Work request:
Reproduce verbatim the lines of the material below, starting at the line with "vent (km/h), 4:00 a.m.: 9 -> none" and ending at the line with "ratxa (km/h), 12:00 p.m.: 20 -> 22", both inclusive; skip the rest.

________________________________________

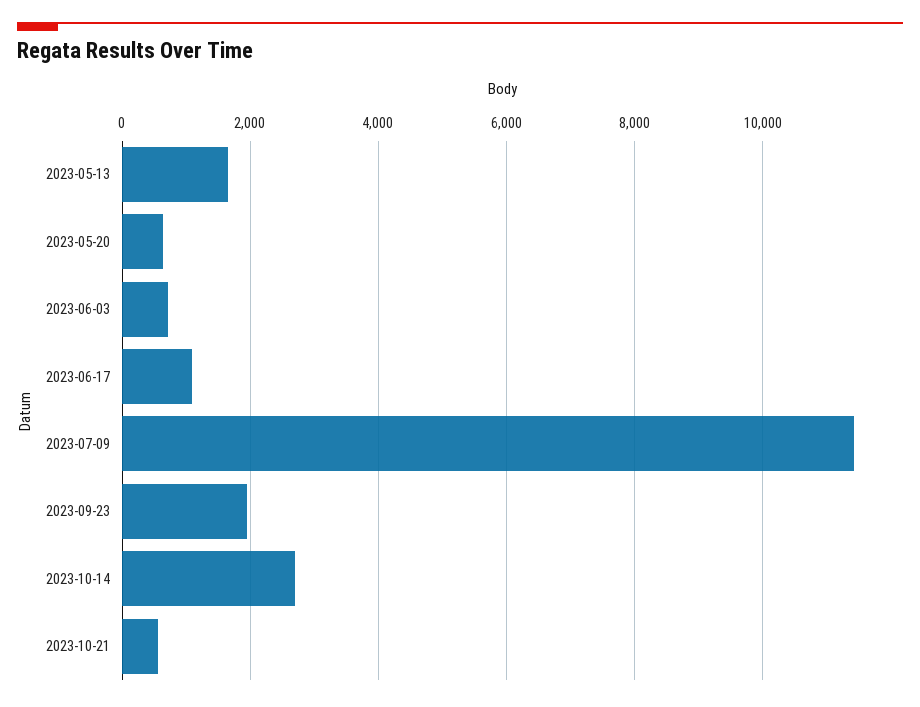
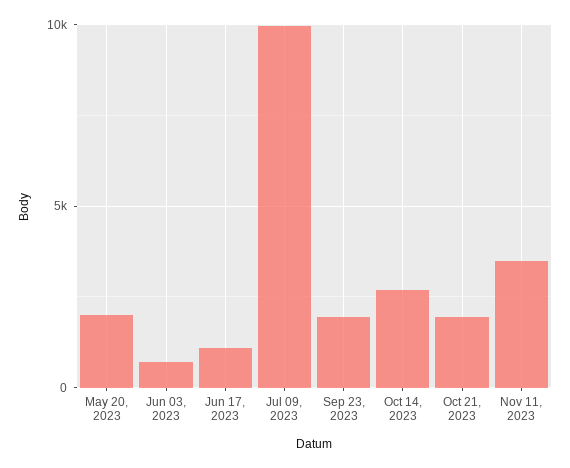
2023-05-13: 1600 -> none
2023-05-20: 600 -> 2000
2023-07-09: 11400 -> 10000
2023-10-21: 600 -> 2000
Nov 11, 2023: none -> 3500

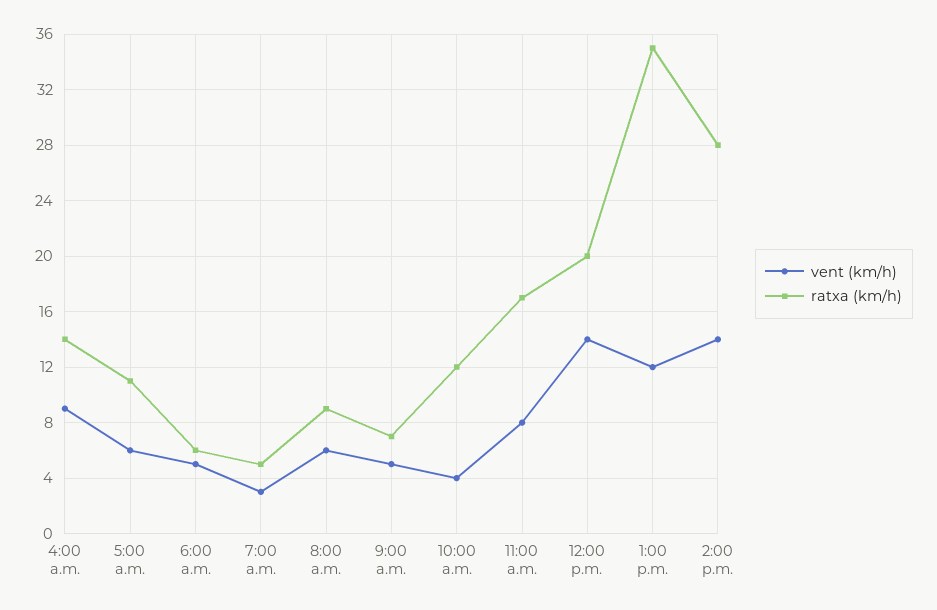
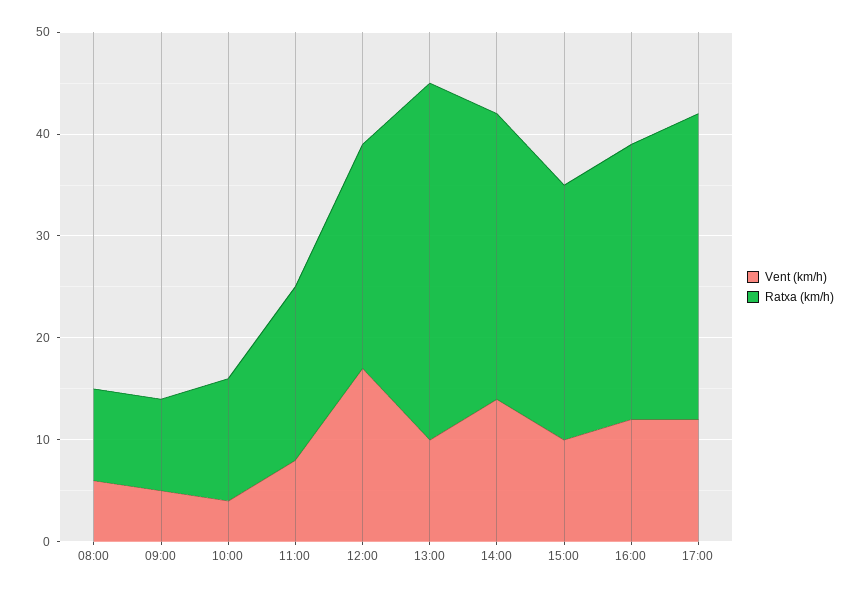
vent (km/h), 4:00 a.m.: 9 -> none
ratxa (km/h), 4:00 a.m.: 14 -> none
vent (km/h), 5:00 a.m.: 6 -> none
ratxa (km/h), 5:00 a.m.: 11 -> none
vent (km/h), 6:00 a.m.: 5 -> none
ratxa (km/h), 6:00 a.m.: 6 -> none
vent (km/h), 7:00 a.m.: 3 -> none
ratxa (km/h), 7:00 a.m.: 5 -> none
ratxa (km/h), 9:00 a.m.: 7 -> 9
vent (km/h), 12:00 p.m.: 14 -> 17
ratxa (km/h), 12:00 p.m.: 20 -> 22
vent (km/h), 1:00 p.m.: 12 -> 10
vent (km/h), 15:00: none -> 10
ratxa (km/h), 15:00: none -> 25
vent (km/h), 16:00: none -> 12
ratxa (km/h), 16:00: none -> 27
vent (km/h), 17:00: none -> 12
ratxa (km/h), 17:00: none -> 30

________________________________________

Solution for this exercise:
vent (km/h), 4:00 a.m.: 9 -> none
ratxa (km/h), 4:00 a.m.: 14 -> none
vent (km/h), 5:00 a.m.: 6 -> none
ratxa (km/h), 5:00 a.m.: 11 -> none
vent (km/h), 6:00 a.m.: 5 -> none
ratxa (km/h), 6:00 a.m.: 6 -> none
vent (km/h), 7:00 a.m.: 3 -> none
ratxa (km/h), 7:00 a.m.: 5 -> none
ratxa (km/h), 9:00 a.m.: 7 -> 9
vent (km/h), 12:00 p.m.: 14 -> 17
ratxa (km/h), 12:00 p.m.: 20 -> 22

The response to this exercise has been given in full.